RECORDS SUPPLIED:
:::::

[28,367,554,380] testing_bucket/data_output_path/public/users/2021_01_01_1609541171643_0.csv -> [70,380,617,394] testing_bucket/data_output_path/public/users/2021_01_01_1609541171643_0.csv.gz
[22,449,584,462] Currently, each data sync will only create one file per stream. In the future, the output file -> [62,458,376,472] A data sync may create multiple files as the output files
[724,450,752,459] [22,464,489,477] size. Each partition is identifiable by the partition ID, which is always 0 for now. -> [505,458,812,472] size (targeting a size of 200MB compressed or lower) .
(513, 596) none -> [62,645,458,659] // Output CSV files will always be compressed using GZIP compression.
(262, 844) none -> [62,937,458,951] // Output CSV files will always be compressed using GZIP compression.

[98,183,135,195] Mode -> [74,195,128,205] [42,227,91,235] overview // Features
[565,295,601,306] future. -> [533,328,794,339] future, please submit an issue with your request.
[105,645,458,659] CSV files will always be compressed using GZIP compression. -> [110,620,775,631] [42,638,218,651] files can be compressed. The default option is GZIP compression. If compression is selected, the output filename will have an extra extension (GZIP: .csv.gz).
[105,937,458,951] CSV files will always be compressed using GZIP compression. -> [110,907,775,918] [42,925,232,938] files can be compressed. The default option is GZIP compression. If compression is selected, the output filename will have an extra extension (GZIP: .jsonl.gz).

:::::

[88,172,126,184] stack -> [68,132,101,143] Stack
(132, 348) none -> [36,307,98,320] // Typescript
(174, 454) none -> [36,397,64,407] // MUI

:::::

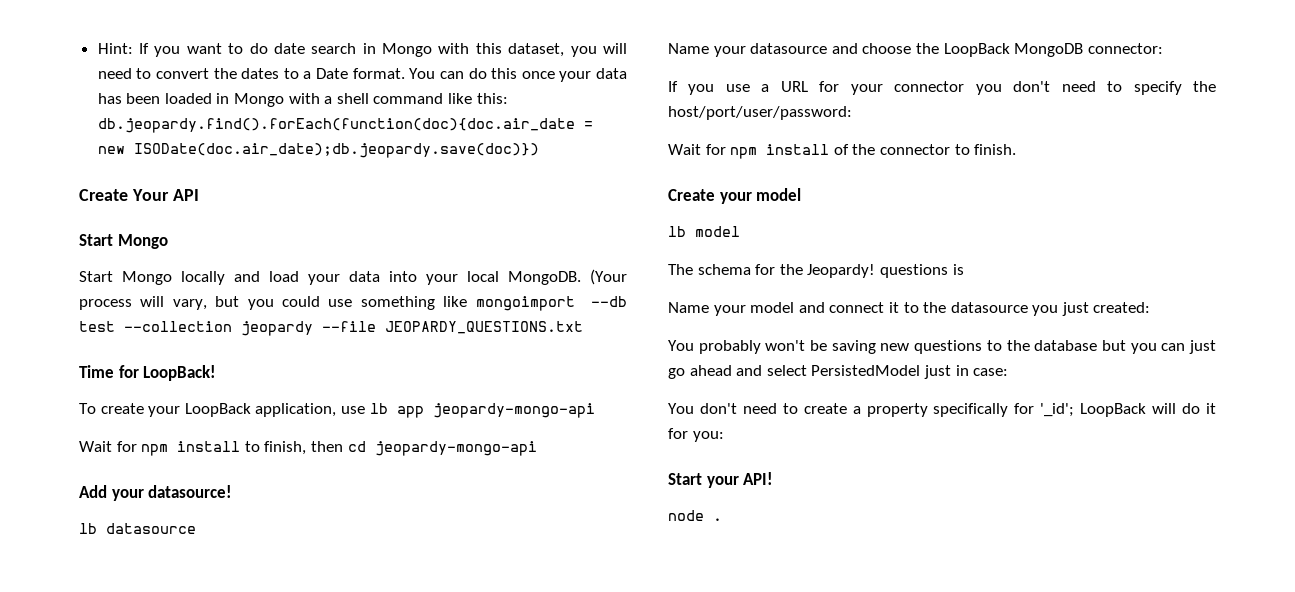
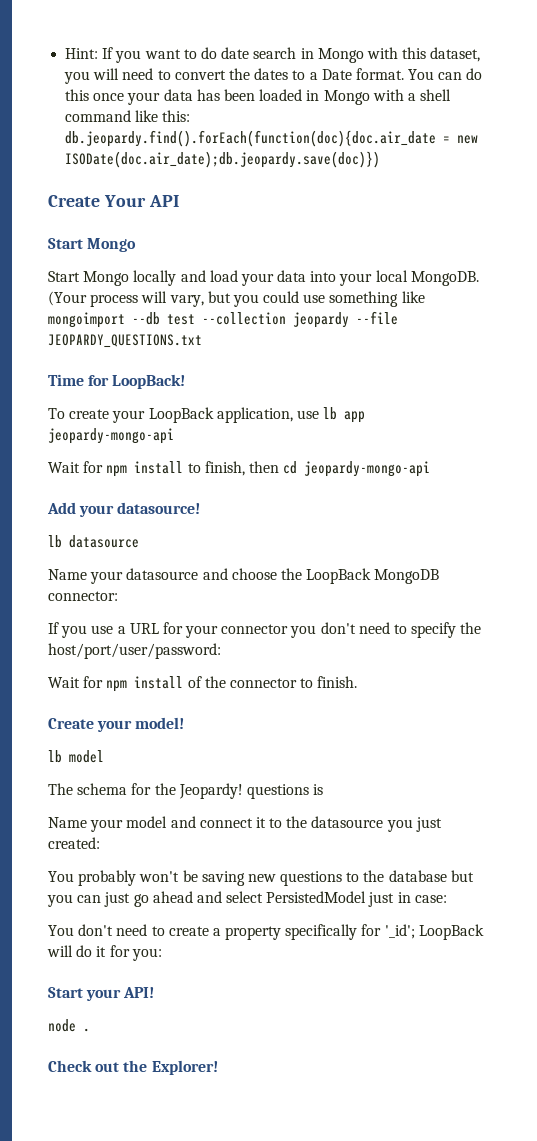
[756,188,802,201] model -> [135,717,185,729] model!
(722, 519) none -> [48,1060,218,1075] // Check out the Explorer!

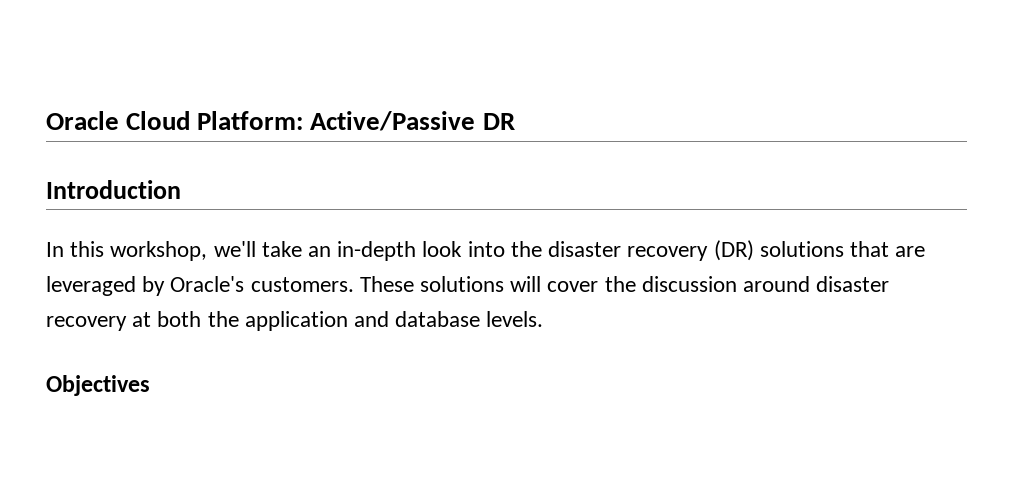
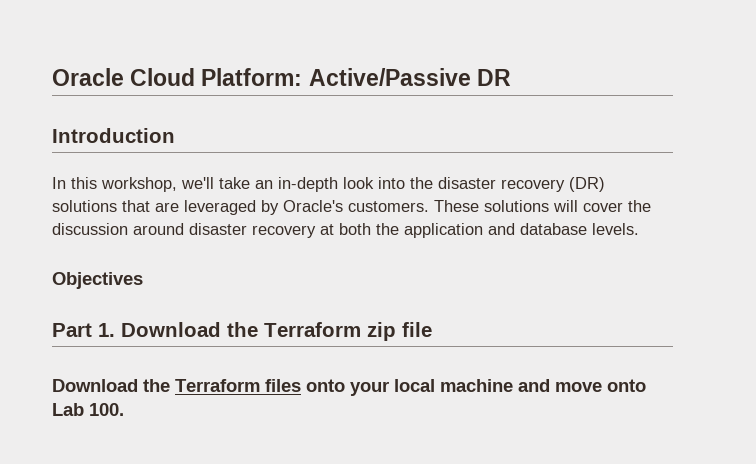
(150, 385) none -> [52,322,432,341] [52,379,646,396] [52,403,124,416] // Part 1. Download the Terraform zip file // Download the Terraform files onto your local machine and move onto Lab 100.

:::::

PROBLEM DETAILS:
Pictures excluded, give again exactly and only the lines of the material above from the line with "[756,188,802,201] model ->" through the line with "(150, 385) none".

ANSWER SPACE:
[756,188,802,201] model -> [135,717,185,729] model!
(722, 519) none -> [48,1060,218,1075] // Check out the Explorer!

(150, 385) none -> [52,322,432,341] [52,379,646,396] [52,403,124,416] // Part 1. Download the Terraform zip file // Download the Terraform files onto your local machine and move onto Lab 100.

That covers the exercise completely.